● Supplied records
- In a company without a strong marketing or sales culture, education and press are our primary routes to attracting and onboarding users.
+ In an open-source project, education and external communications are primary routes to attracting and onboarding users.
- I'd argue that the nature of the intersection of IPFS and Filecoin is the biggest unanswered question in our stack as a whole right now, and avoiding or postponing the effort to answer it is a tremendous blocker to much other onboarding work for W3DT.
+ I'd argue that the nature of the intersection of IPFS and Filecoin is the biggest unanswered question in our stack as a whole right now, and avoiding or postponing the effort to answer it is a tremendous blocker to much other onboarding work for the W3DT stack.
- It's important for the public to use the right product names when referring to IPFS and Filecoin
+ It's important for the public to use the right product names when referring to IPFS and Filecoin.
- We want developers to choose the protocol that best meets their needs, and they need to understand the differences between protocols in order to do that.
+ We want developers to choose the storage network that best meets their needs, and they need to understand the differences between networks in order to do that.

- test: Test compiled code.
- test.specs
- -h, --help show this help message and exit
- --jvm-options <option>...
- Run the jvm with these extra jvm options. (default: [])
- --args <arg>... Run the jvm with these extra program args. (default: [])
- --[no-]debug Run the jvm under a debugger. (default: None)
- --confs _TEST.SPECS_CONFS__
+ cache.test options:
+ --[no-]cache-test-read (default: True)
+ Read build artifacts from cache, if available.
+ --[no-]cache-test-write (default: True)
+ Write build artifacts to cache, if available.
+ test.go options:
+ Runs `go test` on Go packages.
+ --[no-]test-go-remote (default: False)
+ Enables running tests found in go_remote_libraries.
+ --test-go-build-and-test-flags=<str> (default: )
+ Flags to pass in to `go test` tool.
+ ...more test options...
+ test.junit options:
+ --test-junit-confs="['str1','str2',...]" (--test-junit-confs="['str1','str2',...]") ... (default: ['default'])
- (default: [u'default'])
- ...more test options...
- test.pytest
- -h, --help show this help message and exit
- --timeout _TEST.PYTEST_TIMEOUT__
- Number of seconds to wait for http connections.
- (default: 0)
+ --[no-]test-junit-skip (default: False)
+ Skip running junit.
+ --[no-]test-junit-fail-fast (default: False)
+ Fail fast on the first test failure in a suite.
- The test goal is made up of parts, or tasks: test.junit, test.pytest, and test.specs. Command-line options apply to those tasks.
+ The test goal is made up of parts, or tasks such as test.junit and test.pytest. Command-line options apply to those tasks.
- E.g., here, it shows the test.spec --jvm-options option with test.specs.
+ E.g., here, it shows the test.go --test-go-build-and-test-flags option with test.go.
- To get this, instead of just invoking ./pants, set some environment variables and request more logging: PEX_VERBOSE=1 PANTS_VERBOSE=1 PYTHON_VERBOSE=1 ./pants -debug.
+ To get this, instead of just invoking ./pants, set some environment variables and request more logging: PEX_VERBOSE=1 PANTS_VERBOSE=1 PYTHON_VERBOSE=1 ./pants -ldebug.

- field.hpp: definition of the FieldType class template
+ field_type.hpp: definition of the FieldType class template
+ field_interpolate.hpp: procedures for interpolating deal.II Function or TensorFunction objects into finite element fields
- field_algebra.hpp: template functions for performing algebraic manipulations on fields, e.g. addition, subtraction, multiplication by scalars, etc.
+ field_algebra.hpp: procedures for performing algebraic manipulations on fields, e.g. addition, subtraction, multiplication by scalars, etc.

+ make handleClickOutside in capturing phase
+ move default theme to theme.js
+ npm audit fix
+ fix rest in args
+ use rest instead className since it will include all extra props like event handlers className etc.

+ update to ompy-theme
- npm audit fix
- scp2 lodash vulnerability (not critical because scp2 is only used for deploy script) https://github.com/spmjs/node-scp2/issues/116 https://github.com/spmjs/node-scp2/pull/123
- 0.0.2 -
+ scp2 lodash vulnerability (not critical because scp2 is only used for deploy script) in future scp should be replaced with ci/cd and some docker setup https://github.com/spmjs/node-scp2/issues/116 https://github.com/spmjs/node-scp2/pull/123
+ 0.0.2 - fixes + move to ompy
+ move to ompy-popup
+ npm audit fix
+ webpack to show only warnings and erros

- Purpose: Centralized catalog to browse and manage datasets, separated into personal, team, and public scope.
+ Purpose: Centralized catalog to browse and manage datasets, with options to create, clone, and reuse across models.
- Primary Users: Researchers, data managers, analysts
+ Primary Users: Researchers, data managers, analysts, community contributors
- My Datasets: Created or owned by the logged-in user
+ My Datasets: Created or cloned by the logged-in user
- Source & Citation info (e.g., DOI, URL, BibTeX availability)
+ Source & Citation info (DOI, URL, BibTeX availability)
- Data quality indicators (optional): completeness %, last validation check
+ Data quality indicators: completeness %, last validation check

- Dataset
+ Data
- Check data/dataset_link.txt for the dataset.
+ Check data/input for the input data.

● Action item
Please output the entire listing exactly as it stands.

● Completed exercise
- In a company without a strong marketing or sales culture, education and press are our primary routes to attracting and onboarding users.
+ In an open-source project, education and external communications are primary routes to attracting and onboarding users.
- I'd argue that the nature of the intersection of IPFS and Filecoin is the biggest unanswered question in our stack as a whole right now, and avoiding or postponing the effort to answer it is a tremendous blocker to much other onboarding work for W3DT.
+ I'd argue that the nature of the intersection of IPFS and Filecoin is the biggest unanswered question in our stack as a whole right now, and avoiding or postponing the effort to answer it is a tremendous blocker to much other onboarding work for the W3DT stack.
- It's important for the public to use the right product names when referring to IPFS and Filecoin
+ It's important for the public to use the right product names when referring to IPFS and Filecoin.
- We want developers to choose the protocol that best meets their needs, and they need to understand the differences between protocols in order to do that.
+ We want developers to choose the storage network that best meets their needs, and they need to understand the differences between networks in order to do that.

- test: Test compiled code.
- test.specs
- -h, --help show this help message and exit
- --jvm-options <option>...
- Run the jvm with these extra jvm options. (default: [])
- --args <arg>... Run the jvm with these extra program args. (default: [])
- --[no-]debug Run the jvm under a debugger. (default: None)
- --confs _TEST.SPECS_CONFS__
+ cache.test options:
+ --[no-]cache-test-read (default: True)
+ Read build artifacts from cache, if available.
+ --[no-]cache-test-write (default: True)
+ Write build artifacts to cache, if available.
+ test.go options:
+ Runs `go test` on Go packages.
+ --[no-]test-go-remote (default: False)
+ Enables running tests found in go_remote_libraries.
+ --test-go-build-and-test-flags=<str> (default: )
+ Flags to pass in to `go test` tool.
+ ...more test options...
+ test.junit options:
+ --test-junit-confs="['str1','str2',...]" (--test-junit-confs="['str1','str2',...]") ... (default: ['default'])
- (default: [u'default'])
- ...more test options...
- test.pytest
- -h, --help show this help message and exit
- --timeout _TEST.PYTEST_TIMEOUT__
- Number of seconds to wait for http connections.
- (default: 0)
+ --[no-]test-junit-skip (default: False)
+ Skip running junit.
+ --[no-]test-junit-fail-fast (default: False)
+ Fail fast on the first test failure in a suite.
- The test goal is made up of parts, or tasks: test.junit, test.pytest, and test.specs. Command-line options apply to those tasks.
+ The test goal is made up of parts, or tasks such as test.junit and test.pytest. Command-line options apply to those tasks.
- E.g., here, it shows the test.spec --jvm-options option with test.specs.
+ E.g., here, it shows the test.go --test-go-build-and-test-flags option with test.go.
- To get this, instead of just invoking ./pants, set some environment variables and request more logging: PEX_VERBOSE=1 PANTS_VERBOSE=1 PYTHON_VERBOSE=1 ./pants -debug.
+ To get this, instead of just invoking ./pants, set some environment variables and request more logging: PEX_VERBOSE=1 PANTS_VERBOSE=1 PYTHON_VERBOSE=1 ./pants -ldebug.

- field.hpp: definition of the FieldType class template
+ field_type.hpp: definition of the FieldType class template
+ field_interpolate.hpp: procedures for interpolating deal.II Function or TensorFunction objects into finite element fields
- field_algebra.hpp: template functions for performing algebraic manipulations on fields, e.g. addition, subtraction, multiplication by scalars, etc.
+ field_algebra.hpp: procedures for performing algebraic manipulations on fields, e.g. addition, subtraction, multiplication by scalars, etc.

+ make handleClickOutside in capturing phase
+ move default theme to theme.js
+ npm audit fix
+ fix rest in args
+ use rest instead className since it will include all extra props like event handlers className etc.

+ update to ompy-theme
- npm audit fix
- scp2 lodash vulnerability (not critical because scp2 is only used for deploy script) https://github.com/spmjs/node-scp2/issues/116 https://github.com/spmjs/node-scp2/pull/123
- 0.0.2 -
+ scp2 lodash vulnerability (not critical because scp2 is only used for deploy script) in future scp should be replaced with ci/cd and some docker setup https://github.com/spmjs/node-scp2/issues/116 https://github.com/spmjs/node-scp2/pull/123
+ 0.0.2 - fixes + move to ompy
+ move to ompy-popup
+ npm audit fix
+ webpack to show only warnings and erros

- Purpose: Centralized catalog to browse and manage datasets, separated into personal, team, and public scope.
+ Purpose: Centralized catalog to browse and manage datasets, with options to create, clone, and reuse across models.
- Primary Users: Researchers, data managers, analysts
+ Primary Users: Researchers, data managers, analysts, community contributors
- My Datasets: Created or owned by the logged-in user
+ My Datasets: Created or cloned by the logged-in user
- Source & Citation info (e.g., DOI, URL, BibTeX availability)
+ Source & Citation info (DOI, URL, BibTeX availability)
- Data quality indicators (optional): completeness %, last validation check
+ Data quality indicators: completeness %, last validation check

- Dataset
+ Data
- Check data/dataset_link.txt for the dataset.
+ Check data/input for the input data.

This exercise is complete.